**Task brief:** Check each line of the material for the string "background", and copy the lines that have it.

**Study material:**
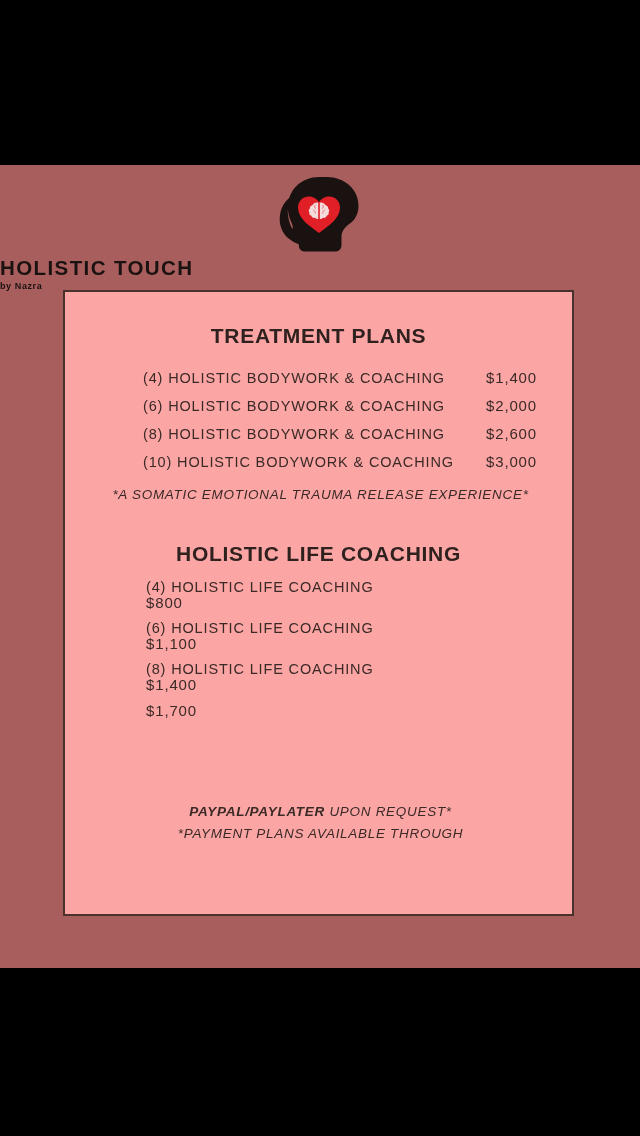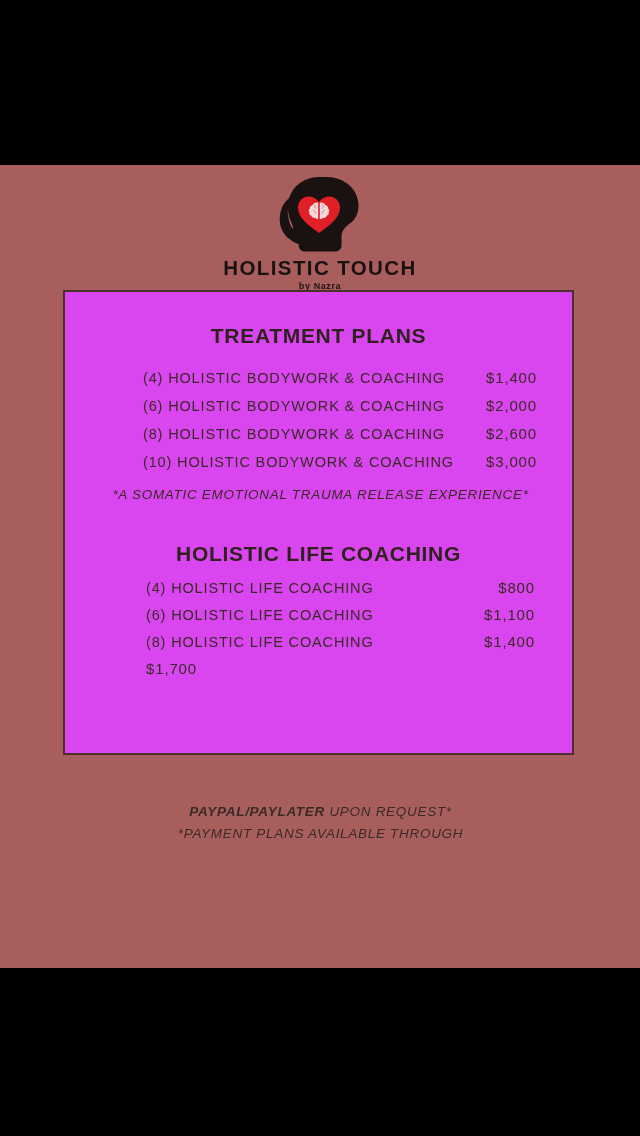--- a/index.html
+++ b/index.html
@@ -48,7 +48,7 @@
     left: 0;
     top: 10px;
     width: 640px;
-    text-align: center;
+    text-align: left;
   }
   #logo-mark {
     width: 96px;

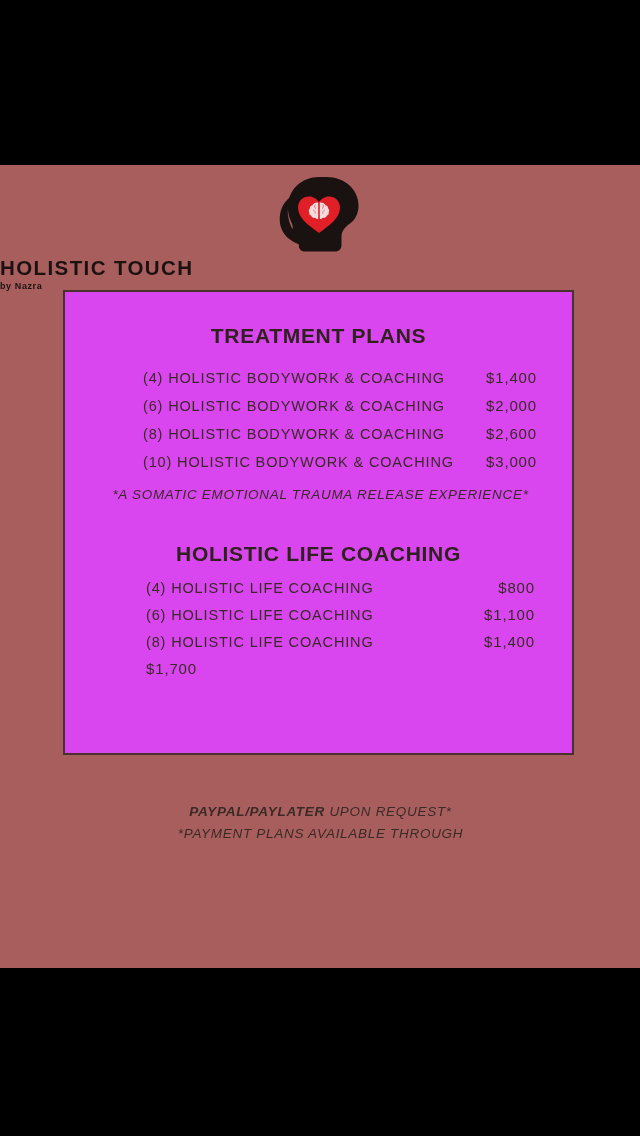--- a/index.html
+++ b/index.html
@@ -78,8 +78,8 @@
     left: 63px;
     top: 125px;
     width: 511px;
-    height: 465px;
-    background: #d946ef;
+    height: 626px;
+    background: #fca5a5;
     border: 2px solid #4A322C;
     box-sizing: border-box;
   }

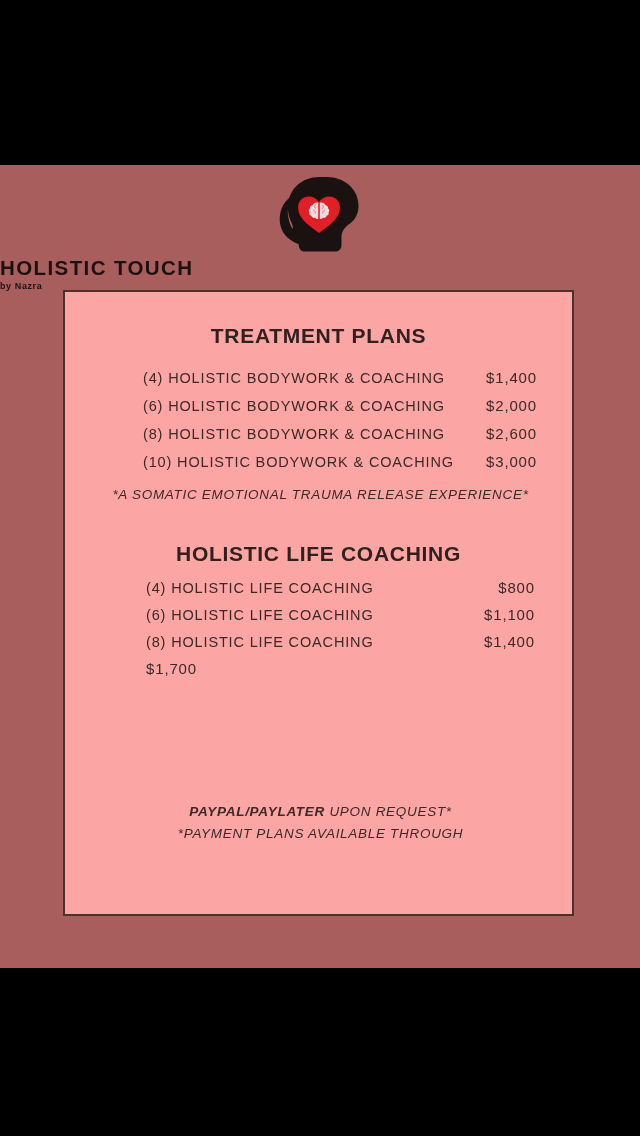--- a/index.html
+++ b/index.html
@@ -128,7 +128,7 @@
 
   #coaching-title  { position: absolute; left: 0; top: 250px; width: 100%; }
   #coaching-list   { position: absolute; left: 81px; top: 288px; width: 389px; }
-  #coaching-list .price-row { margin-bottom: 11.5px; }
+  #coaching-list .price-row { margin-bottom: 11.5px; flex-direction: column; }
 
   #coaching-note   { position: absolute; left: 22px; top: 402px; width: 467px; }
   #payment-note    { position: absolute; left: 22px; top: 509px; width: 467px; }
* * *
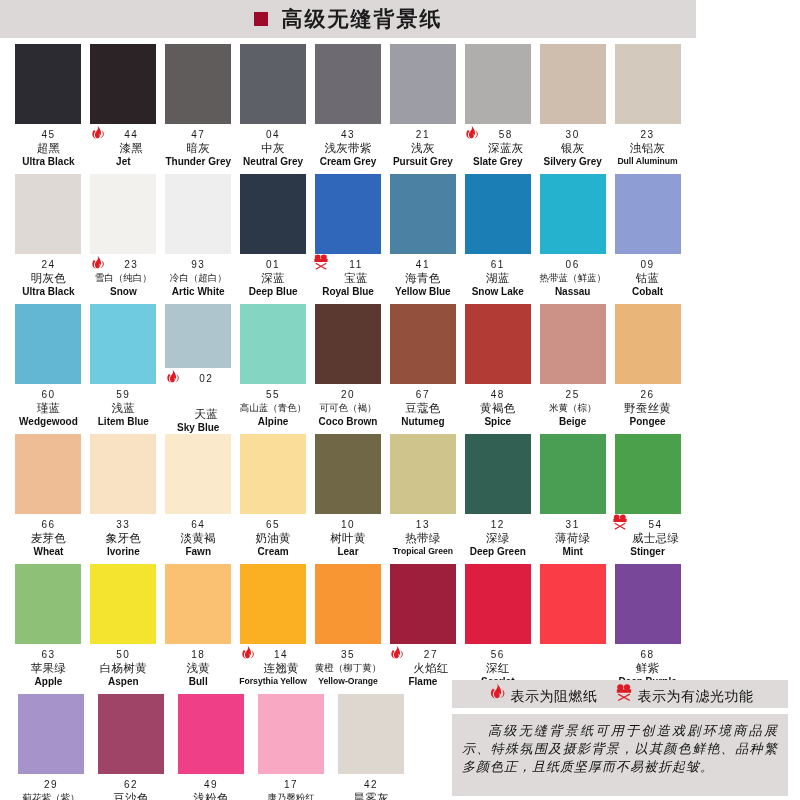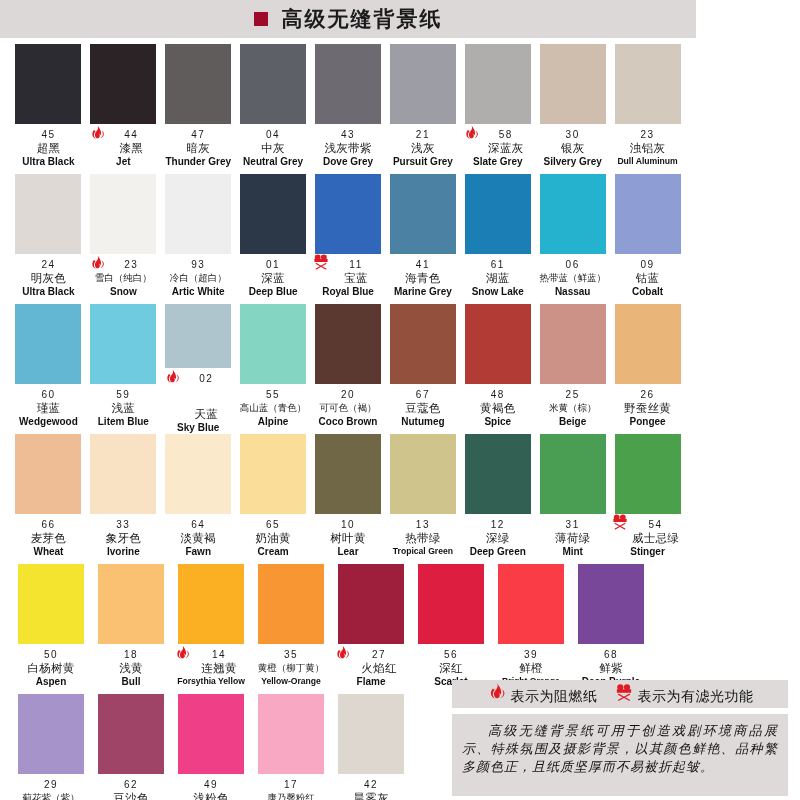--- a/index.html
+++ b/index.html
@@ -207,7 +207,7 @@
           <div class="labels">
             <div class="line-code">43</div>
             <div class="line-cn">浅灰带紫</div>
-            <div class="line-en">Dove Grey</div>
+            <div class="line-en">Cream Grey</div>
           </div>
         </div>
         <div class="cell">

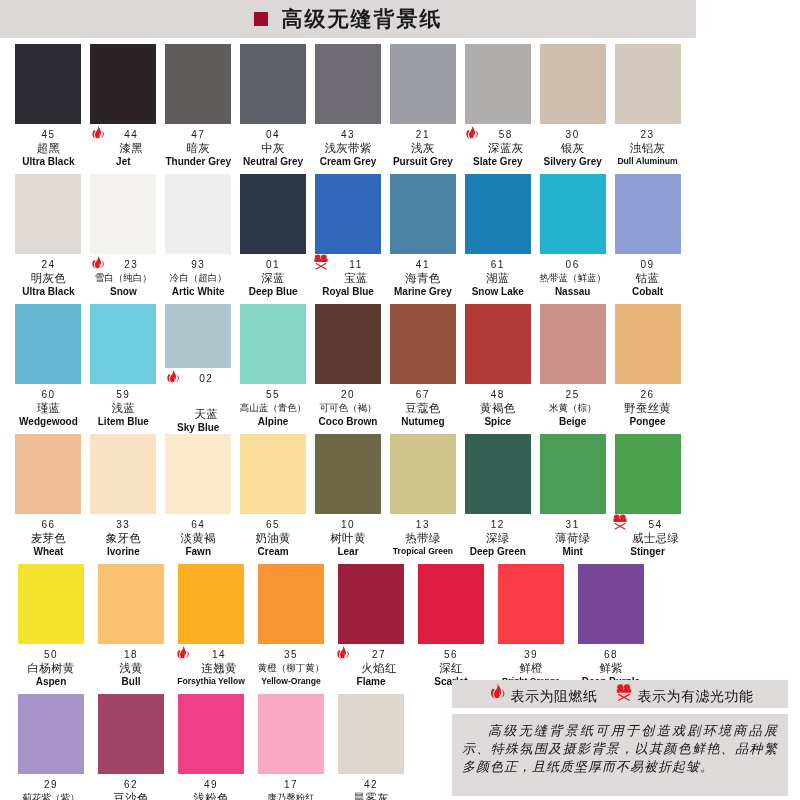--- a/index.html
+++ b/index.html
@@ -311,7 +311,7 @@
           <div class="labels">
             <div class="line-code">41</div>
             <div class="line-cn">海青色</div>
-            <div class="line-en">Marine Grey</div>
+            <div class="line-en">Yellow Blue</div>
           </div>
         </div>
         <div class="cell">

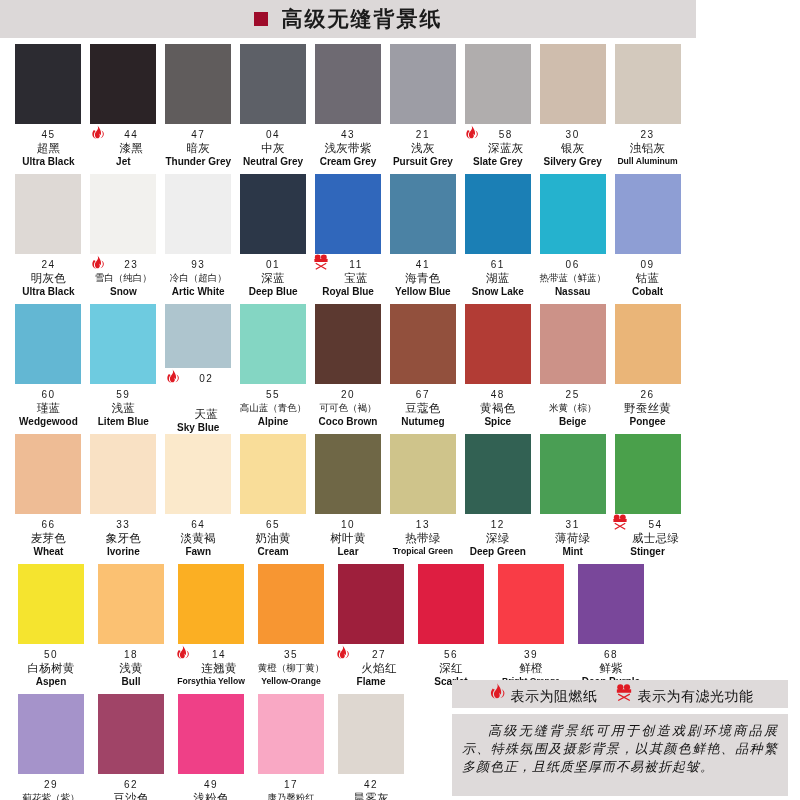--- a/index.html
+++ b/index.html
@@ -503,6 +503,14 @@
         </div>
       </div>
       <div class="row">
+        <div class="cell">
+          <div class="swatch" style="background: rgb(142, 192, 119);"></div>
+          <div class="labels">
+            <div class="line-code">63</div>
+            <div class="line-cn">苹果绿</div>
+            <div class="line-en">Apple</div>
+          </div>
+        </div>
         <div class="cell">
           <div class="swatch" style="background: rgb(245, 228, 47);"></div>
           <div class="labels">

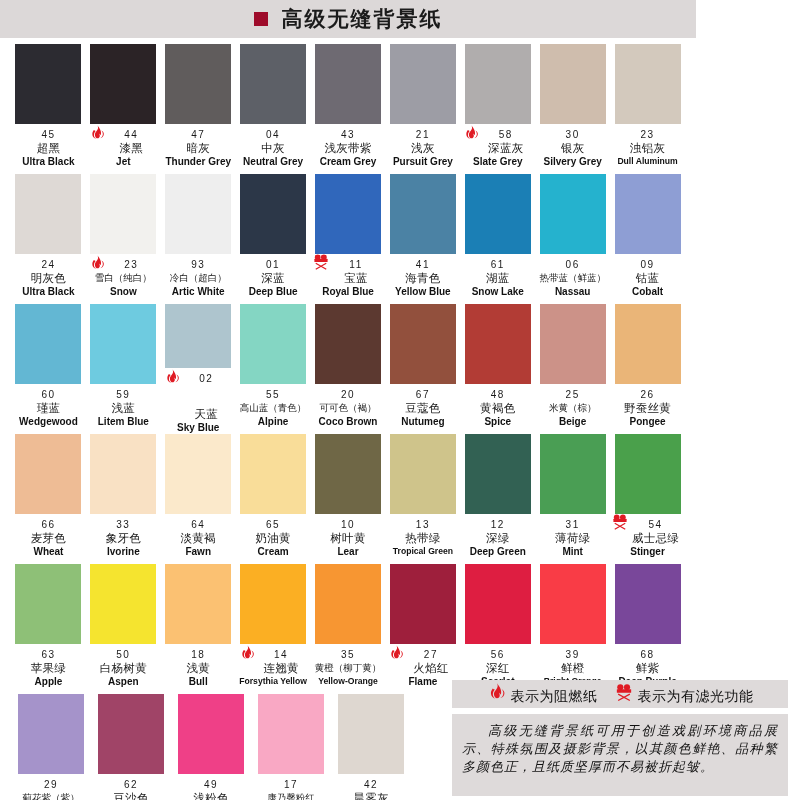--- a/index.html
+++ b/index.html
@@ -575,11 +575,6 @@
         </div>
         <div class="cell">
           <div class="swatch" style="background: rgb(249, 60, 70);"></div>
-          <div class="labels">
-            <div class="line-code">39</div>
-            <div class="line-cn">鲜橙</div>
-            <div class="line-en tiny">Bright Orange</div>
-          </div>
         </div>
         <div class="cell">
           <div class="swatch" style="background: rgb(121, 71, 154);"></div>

**Exercise response:**
-    background: #d946ef;
+    background: #fca5a5;
+          <div class="swatch" style="background: rgb(142, 192, 119);"></div>
           <div class="swatch" style="background: rgb(245, 228, 47);"></div>
           <div class="swatch" style="background: rgb(249, 60, 70);"></div>
           <div class="swatch" style="background: rgb(121, 71, 154);"></div>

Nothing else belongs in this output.